Wed Oct 14 18:00:38 EDT 2009

Hi Boris,

Boris Kolpackov wrote:
> Cerion Armour-Brown <cerion at kestrel.ws> writes:
>> 'll take a proper look as soon as I can, but this does look interesting...
>> Not quite clear on one point tho: I see the current example reads in  
>> chunks and holds in memory the latest chunk... but I'd need to build up  
>> a complete model, reading in chunk by chunk. Not sure if this is a  
>> simple step to take.
>>     
> Yes, that's quite easy. Here is a modified fragment from the example
> that constructs the entire object model:
>     
>     ...
>
>     // The rest is position elements.
>     //
>     for (doc = p.next (); doc.get () != 0; doc = p.next ())
>     {
>       // Dynamically allocate position instances so that obj can assume
>       // their ownership without copying.
>       //
>       auto_ptr<position> p (new position (*doc->getDocumentElement (), 0, &obj));
>       obj.position ().push_back (p);
>     }
>   
Ok, that's straightforward, and I'm glad to see we can 'reparent', 
avoiding a deep copy.
Unfortunately, the ordering of the elements is not as simple as in this 
example: during parsing we could receive one of a few different element 
types. I guess this approach would require me to take a look at the 
content of DocumentElement first, before allocating and intantiating a 
particular element type.  Or do you see a better way?

>> And if that is possible, I guess I'd then poll the input file for  
>> changes, and call parser->next() if there's anything new...
>>     
> That's not how it works, actually. You see, the next() call can only 
> return at certain points in the document structure. For example, it 
> cannot return after half of an element's name has been parsed. In
> this case, it will keep calling read() on the stream (and blocking
> if there is no data) until it reaches a point in the document structure 
> where it can return a complete DOM chunk.
>   
You say it will block if there's no data: when I try the examples out 
using files, an error is thrown when EOF is read instead of the expected 
xml.  Hence my understanding that one would need to poll to make sure 
the read will succeed...  Am I missing something?

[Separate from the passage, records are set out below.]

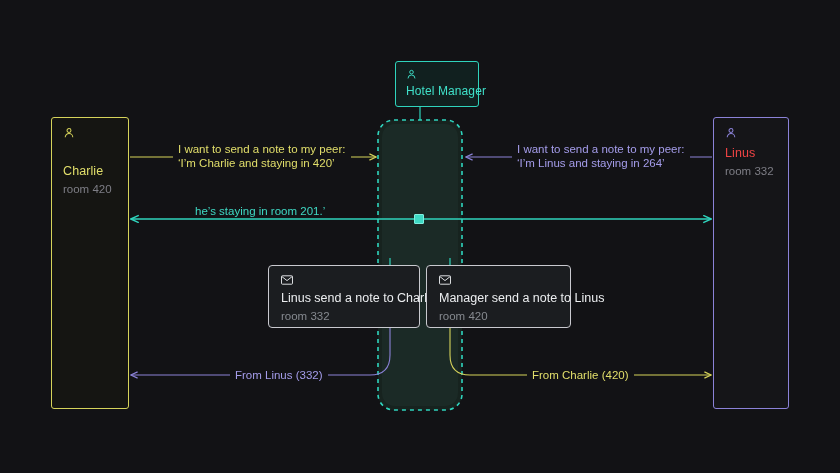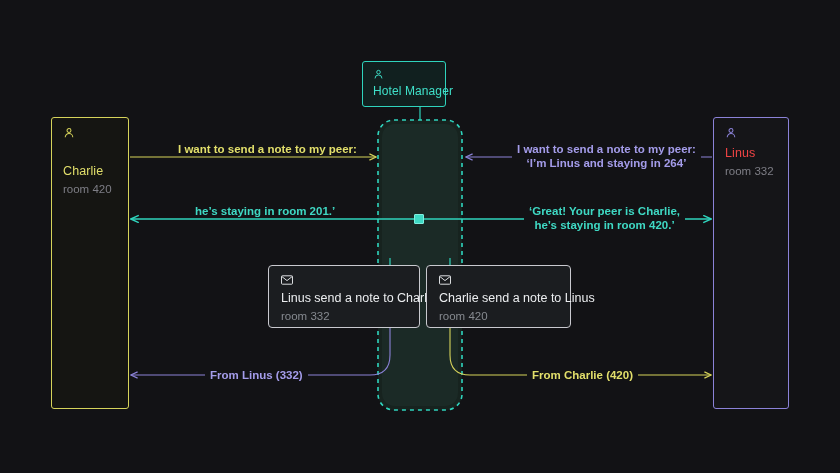--- a/index.html
+++ b/index.html
@@ -45,7 +45,7 @@
   #peer-linus .title { color: #ef4444; }
 
   
-  #hotel-manager { left: 362px; top: 61px; width: 84px; height: 46px;
+  #hotel-manager { left: 395px; top: 61px; width: 84px; height: 46px;
                    border-color: #2fd4bd; background: #11201f; padding: 7px 10px; }
   #hotel-manager .ico { margin-bottom: 4px; }
   #hotel-manager .title { color: #3fe0c9; font-size: 12px; }

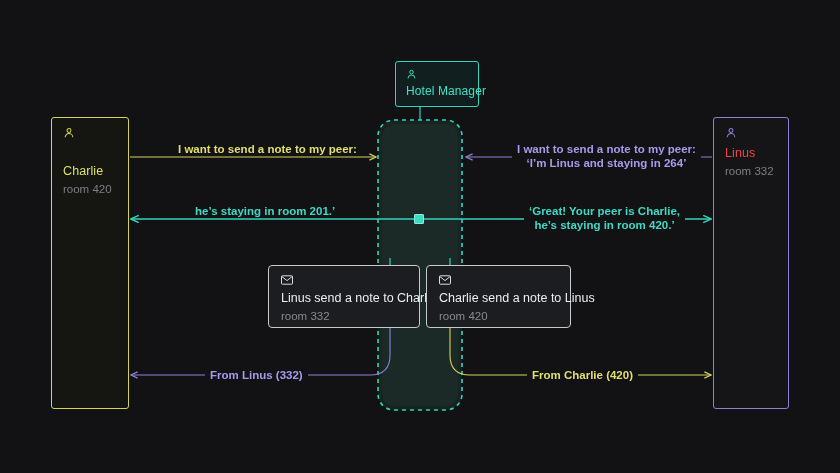--- a/index.html
+++ b/index.html
@@ -69,11 +69,10 @@
     position: absolute;
     font-size: 11.5px;
     line-height: 14px;
-    text-align: center;
+    text-align: left;
     white-space: nowrap;
     background: #121215;
     padding: 0 5px;
-    font-weight: bold;
   }
   .elabel .l { display: block; }
   .yellow { color: #e2df6b; }

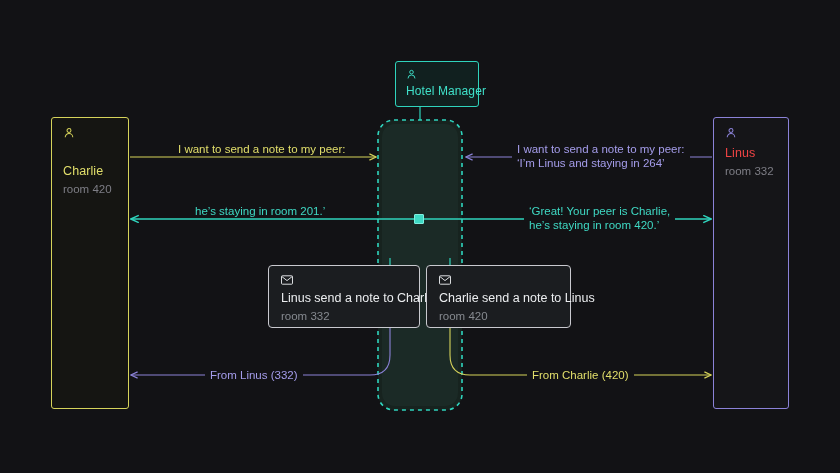--- a/index.html
+++ b/index.html
@@ -189,6 +189,7 @@
 
   <div class="elabel yellow" id="lbl-ask-charlie">
     <span class="l">I want to send a note to my peer:</span>
+    <span class="l">‘I’m Charlie and staying in 420’</span>
   </div>
 
   <div class="elabel purple" id="lbl-ask-linus">

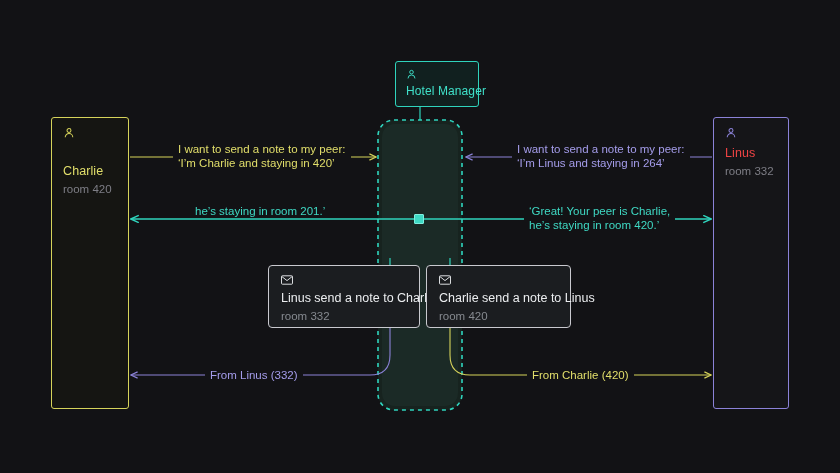--- a/index.html
+++ b/index.html
@@ -201,10 +201,6 @@
     <span class="l">he’s staying in room 201.’</span>
   </div>
 
-  <div class="elabel teal" id="lbl-reply-linus">
-    <span class="l">‘Great! Your peer is Charlie,</span>
-    <span class="l">he’s staying in room 420.’</span>
-  </div>
 
   <div class="elabel purple" id="lbl-from-linus">From Linus (332)</div>
 

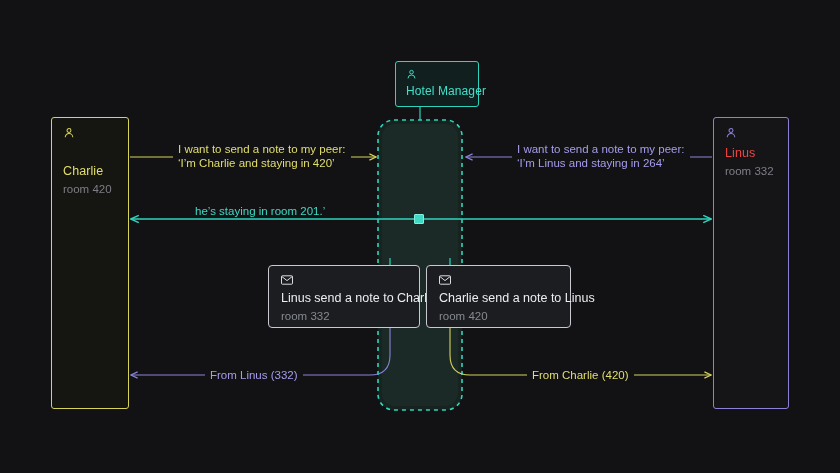--- a/index.html
+++ b/index.html
@@ -183,7 +183,7 @@
         <path d="M0.9 1.4 L7 6.2 L13.1 1.4" fill="none" stroke="#e8eaec" stroke-width="1.1"></path>
       </svg>
     </span>
-    <div class="title">Charlie send a note to Linus</div>
+    <div class="title">Manager send a note to Linus</div>
     <div class="sub">room 420</div>
   </div>
 

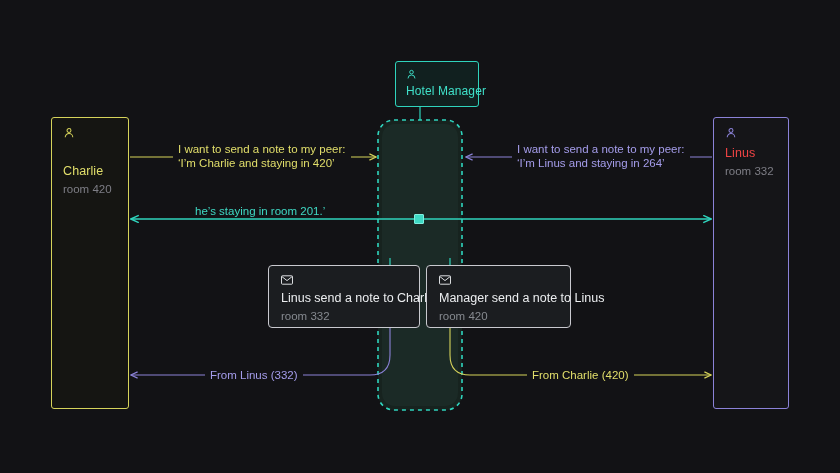--- a/index.html
+++ b/index.html
@@ -83,7 +83,7 @@
   #lbl-ask-linus    { left: 512px; top: 142px; }
   #lbl-reply-charlie{ left: 190px; top: 204px; }
   #lbl-reply-linus  { left: 524px; top: 204px; }
-  #lbl-from-linus   { left: 205px; top: 368px; }
+  #lbl-from-linus   { left: 230px; top: 368px; }
   #lbl-from-charlie { left: 527px; top: 368px; }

> I guess if the producer of your XML guarantees that the data will be 
> written one first level element at a time, then this will work as 
> expected. If that's not the case then you will need to make another 
> plan (e.g., run the parser in a separate thread).
>   
That could be an acceptable requirement, but I'd much prefer not to 
assume anything about the incoming data stream, so I think a separate 
thread it will have to be.

Hmm. I'm wondering if I wouldn't be better of starting with the 
C++/Parser? Assuming I can make use of the auto-generated 
implementation, I could run the parser in a separate thread, leaving it 
in a blocking read, updating a shared memory model in post_ methods of 
document-level elements (and at the same time flagging the GUI thread 
that the model has been updated).
What do you advise?

Note: If you advise the hybrid/Tree direction, then please ignore the 
following :-)
I had quick go at the Parser "generated" example, and see potential, but 
have a question about the input stream: As for the Tree examples, I'm 
missing something as to how the streaming principle works:
If a file is used, the callbacks are called as expected as the xml is 
read and parsed, but an error is thrown if EOF is reached before the 
closing tag is read.  Am I supposed to catch this 'error' and retry 
parsing until the document is finished?
If istream is used, the parse() function blocks as it should, but the 
callbacks are not called until the entire xml document has been read in: 
I would have expected the callbacks to be executed as each block parsing 
is read in, so one can react to xml block as they arrive.
What am I missing/misunderstanding?

Cheers,
Cerion